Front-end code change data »
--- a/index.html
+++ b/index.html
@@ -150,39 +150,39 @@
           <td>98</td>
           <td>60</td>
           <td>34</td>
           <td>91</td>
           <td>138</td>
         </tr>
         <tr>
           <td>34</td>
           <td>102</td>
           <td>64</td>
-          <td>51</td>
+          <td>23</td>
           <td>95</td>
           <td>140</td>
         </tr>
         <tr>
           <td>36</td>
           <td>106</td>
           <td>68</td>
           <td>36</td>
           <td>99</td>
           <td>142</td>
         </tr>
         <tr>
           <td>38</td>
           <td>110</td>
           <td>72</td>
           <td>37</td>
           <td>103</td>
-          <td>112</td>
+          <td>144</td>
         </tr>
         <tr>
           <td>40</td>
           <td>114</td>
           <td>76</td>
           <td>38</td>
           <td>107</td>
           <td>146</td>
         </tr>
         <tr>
* * *
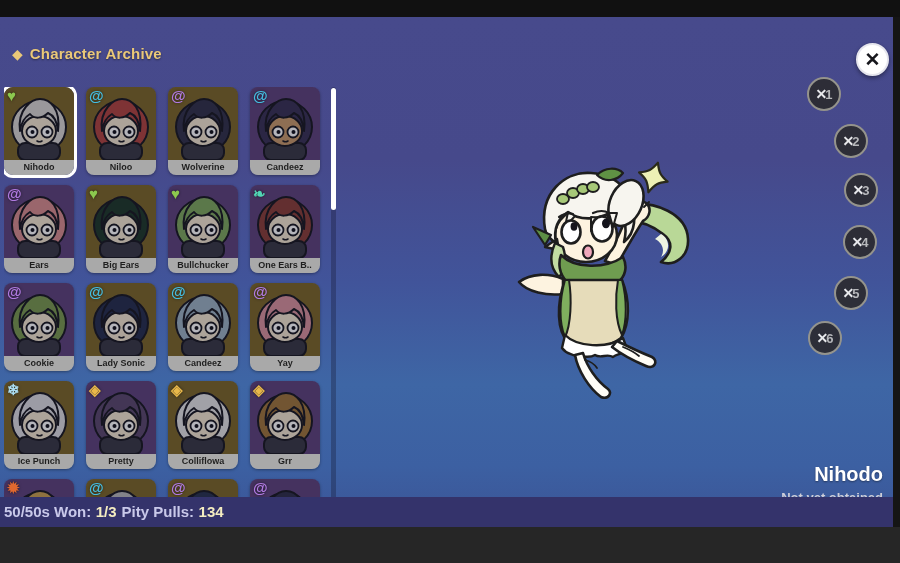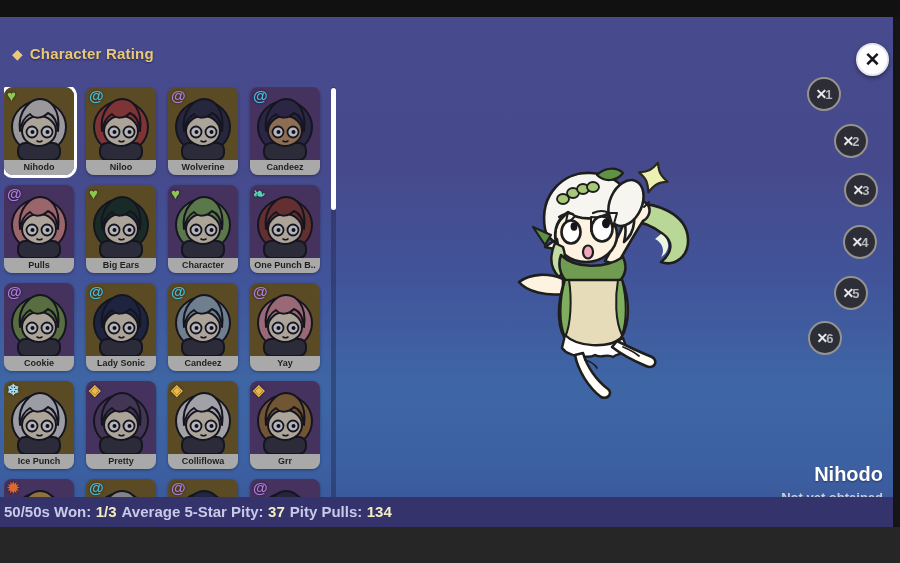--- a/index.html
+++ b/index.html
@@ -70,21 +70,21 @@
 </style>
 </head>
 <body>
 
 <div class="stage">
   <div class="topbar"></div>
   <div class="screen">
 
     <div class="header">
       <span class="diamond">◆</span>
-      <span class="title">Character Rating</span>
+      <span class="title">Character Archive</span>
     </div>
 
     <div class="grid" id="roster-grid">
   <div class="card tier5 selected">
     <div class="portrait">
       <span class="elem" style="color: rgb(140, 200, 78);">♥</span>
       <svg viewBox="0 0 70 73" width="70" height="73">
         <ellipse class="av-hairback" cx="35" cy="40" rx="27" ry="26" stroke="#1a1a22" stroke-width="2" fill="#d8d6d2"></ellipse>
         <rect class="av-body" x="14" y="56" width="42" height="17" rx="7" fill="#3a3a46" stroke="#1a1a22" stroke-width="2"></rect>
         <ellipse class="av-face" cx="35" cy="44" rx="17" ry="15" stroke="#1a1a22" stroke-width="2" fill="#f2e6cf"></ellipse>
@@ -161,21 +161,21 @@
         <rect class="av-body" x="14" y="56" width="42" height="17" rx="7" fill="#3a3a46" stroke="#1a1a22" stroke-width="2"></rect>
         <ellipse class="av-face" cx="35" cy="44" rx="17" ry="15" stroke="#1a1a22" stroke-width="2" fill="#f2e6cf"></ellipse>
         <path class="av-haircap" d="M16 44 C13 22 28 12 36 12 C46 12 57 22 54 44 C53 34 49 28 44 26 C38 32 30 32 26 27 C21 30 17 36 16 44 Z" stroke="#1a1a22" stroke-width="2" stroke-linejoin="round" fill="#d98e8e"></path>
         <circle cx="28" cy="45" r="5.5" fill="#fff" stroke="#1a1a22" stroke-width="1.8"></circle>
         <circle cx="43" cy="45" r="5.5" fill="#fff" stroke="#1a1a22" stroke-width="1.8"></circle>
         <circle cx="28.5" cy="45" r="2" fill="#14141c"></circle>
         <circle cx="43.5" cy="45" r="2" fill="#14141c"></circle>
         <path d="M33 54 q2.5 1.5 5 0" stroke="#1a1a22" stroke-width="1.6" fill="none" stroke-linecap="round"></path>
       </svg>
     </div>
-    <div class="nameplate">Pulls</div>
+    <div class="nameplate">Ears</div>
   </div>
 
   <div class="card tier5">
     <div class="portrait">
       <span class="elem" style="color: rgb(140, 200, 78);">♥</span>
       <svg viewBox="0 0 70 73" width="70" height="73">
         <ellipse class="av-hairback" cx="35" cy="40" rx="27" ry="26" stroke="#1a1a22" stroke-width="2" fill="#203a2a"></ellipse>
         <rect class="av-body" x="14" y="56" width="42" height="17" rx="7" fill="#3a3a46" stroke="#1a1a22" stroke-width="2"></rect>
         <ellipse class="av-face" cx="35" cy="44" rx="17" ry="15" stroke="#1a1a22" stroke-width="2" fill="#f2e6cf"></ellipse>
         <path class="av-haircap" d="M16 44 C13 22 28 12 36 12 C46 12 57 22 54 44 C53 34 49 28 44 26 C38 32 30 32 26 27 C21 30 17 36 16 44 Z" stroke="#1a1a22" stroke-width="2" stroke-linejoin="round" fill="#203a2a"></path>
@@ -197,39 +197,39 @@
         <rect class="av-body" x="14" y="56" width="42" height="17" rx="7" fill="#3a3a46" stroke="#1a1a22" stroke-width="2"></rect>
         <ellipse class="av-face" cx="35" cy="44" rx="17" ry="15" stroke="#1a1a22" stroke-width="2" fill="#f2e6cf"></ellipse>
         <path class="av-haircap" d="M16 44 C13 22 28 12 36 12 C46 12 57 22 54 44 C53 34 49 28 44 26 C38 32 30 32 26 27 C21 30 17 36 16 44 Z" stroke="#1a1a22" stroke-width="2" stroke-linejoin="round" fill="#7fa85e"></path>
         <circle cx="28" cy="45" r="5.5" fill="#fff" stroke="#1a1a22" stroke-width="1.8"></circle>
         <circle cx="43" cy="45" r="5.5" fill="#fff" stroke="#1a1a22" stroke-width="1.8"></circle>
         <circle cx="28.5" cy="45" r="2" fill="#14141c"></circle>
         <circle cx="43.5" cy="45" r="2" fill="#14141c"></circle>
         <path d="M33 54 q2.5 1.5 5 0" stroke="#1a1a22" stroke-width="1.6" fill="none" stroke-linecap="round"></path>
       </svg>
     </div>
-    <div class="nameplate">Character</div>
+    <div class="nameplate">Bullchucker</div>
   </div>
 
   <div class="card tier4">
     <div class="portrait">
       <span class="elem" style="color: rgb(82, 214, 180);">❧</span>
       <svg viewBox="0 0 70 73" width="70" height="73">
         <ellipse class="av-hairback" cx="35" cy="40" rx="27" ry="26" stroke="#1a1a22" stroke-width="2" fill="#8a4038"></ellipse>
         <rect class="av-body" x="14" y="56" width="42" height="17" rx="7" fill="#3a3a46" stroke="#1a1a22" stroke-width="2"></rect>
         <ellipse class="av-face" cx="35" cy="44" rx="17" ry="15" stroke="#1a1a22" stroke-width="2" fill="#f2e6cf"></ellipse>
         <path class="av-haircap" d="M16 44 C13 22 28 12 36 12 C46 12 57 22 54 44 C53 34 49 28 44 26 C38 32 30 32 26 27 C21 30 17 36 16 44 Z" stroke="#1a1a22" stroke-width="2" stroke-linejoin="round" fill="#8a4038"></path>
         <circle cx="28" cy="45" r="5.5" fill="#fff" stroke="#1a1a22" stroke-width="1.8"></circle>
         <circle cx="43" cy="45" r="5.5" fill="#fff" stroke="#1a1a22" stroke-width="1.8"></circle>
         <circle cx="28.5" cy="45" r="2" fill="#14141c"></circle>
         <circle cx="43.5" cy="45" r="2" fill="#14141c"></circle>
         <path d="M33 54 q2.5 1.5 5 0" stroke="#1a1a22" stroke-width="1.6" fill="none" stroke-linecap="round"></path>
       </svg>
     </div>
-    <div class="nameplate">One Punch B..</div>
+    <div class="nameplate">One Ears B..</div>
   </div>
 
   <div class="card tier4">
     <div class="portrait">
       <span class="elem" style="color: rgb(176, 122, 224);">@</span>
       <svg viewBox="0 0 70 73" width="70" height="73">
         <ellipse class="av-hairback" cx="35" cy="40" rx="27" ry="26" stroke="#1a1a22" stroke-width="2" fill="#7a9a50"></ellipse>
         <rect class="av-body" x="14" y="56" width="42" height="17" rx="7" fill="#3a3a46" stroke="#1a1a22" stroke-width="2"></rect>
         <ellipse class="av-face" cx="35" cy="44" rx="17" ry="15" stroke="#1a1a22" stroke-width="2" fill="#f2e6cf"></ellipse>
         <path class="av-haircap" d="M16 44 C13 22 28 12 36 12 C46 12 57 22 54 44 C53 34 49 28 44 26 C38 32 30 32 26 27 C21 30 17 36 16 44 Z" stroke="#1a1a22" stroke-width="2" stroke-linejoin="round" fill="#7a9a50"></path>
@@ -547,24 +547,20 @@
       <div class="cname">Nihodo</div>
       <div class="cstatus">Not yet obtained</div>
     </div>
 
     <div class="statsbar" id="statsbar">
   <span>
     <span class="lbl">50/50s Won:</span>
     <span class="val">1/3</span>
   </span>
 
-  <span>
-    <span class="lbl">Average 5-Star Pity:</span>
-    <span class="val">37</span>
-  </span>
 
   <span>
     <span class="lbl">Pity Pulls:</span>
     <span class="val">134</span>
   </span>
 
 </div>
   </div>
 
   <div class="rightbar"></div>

Exercise »
Go through the records and count the lines that include the string "color"; state that number alone.

Task output »
4